* **TASK BRIEF**
Go through the entries below and print, exactly, the lines starting at the one with "[322,359,587,372] https://github.com/ione-cloud/*** ->" and ending at the one with "[437,430,469,442] FIXME ->", keeping both ends and no others.

* **EXTRACTED MATERIAL**

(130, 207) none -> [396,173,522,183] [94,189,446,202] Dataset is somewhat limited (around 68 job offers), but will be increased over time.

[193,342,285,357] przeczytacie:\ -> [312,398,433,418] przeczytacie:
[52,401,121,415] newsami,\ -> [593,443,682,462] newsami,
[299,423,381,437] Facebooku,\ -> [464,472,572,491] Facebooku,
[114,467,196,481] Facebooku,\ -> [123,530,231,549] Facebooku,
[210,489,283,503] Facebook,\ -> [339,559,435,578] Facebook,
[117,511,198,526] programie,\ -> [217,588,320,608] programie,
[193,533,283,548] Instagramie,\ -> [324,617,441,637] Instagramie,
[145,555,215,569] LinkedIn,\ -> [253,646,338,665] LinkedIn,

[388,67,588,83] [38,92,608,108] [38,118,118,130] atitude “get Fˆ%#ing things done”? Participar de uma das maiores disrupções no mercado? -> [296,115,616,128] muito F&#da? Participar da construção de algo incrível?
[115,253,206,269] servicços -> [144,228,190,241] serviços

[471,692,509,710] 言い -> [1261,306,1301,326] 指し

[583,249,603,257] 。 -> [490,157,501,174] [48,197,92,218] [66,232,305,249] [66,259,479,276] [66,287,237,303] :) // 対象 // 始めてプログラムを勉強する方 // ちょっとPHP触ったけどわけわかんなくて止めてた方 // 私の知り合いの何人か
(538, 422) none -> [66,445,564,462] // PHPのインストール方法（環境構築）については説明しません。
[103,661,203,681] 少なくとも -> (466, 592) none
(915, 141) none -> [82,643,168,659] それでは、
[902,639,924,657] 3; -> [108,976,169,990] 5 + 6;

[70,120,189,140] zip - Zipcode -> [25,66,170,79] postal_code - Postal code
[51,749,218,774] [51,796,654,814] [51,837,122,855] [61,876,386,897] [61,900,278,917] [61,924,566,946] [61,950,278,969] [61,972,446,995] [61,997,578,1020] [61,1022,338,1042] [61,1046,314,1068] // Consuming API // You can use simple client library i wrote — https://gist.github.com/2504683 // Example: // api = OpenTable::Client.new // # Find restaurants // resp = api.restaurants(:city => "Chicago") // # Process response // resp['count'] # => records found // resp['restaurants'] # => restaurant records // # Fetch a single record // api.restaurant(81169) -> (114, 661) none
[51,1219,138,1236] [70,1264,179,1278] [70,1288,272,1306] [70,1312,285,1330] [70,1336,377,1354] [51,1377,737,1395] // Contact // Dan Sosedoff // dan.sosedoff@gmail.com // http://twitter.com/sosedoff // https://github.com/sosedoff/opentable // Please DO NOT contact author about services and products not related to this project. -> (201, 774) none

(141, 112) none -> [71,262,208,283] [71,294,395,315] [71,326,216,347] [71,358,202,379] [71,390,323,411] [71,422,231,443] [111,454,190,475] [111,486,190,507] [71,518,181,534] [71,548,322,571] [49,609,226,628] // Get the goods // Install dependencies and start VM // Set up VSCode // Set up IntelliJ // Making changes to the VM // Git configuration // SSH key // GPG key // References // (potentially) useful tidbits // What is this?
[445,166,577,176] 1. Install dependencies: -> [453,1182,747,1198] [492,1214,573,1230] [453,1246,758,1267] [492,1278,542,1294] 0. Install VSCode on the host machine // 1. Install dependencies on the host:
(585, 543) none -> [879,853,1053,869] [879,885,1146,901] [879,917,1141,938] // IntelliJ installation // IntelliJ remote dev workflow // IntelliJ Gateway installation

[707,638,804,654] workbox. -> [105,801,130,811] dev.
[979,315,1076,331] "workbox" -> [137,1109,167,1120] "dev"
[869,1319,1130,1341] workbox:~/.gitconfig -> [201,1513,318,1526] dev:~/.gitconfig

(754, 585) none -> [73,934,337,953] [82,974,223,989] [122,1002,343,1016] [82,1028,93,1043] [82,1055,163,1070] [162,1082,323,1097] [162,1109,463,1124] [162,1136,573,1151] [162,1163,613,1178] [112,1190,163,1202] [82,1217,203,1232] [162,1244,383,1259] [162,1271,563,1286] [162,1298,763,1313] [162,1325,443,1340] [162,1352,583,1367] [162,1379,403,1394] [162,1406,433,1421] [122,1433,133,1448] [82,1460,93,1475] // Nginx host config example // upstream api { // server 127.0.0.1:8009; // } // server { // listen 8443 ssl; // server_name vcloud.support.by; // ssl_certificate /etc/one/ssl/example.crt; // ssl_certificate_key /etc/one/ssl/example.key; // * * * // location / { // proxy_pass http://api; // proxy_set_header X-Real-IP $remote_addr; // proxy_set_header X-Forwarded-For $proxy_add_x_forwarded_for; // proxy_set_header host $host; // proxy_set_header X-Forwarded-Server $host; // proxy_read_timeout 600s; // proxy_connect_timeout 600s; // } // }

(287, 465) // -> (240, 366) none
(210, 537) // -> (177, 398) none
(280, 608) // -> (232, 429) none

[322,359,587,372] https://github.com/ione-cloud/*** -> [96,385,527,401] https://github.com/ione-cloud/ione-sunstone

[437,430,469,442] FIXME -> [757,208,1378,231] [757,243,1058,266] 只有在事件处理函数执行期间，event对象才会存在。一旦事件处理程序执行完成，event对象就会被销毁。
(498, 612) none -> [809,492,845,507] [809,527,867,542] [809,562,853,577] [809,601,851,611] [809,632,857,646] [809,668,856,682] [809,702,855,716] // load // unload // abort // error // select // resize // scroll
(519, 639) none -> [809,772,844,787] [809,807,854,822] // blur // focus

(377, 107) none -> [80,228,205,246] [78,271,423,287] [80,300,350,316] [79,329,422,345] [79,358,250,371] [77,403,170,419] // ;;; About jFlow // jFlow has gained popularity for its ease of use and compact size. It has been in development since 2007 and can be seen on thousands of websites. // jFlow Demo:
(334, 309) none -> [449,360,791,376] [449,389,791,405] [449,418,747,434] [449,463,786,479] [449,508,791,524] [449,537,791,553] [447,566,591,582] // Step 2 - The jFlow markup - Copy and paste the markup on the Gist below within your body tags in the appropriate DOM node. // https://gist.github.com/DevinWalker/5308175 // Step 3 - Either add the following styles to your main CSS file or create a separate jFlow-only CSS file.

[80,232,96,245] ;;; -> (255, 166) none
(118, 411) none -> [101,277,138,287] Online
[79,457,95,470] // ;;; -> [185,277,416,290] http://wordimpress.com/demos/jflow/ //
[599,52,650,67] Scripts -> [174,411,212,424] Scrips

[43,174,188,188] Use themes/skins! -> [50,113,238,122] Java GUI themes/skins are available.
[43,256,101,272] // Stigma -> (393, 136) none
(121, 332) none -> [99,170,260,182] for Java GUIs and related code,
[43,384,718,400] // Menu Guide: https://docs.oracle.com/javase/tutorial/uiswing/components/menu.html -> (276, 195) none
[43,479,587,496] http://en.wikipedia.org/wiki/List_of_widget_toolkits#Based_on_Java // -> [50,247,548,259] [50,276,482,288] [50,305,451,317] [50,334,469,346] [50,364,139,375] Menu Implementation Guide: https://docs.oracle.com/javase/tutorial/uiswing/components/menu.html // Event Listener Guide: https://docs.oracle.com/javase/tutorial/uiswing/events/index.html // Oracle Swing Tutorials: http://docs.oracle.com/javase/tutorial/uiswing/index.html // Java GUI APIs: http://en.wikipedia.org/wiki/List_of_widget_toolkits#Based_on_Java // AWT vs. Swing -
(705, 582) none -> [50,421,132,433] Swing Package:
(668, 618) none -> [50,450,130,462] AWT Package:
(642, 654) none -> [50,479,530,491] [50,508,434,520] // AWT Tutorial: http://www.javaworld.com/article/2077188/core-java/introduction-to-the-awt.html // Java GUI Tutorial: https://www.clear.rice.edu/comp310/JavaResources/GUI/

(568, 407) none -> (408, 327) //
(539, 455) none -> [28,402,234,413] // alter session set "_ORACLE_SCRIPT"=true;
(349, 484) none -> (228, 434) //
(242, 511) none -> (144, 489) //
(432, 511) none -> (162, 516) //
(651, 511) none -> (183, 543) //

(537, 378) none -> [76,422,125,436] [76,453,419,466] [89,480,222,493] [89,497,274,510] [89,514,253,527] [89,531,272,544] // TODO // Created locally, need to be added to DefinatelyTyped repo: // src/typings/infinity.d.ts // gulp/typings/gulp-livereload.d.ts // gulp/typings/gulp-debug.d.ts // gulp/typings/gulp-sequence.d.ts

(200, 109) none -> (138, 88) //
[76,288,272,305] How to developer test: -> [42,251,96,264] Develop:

* **OUTPUT OF THE EXERCISE**
[322,359,587,372] https://github.com/ione-cloud/*** -> [96,385,527,401] https://github.com/ione-cloud/ione-sunstone

[437,430,469,442] FIXME -> [757,208,1378,231] [757,243,1058,266] 只有在事件处理函数执行期间，event对象才会存在。一旦事件处理程序执行完成，event对象就会被销毁。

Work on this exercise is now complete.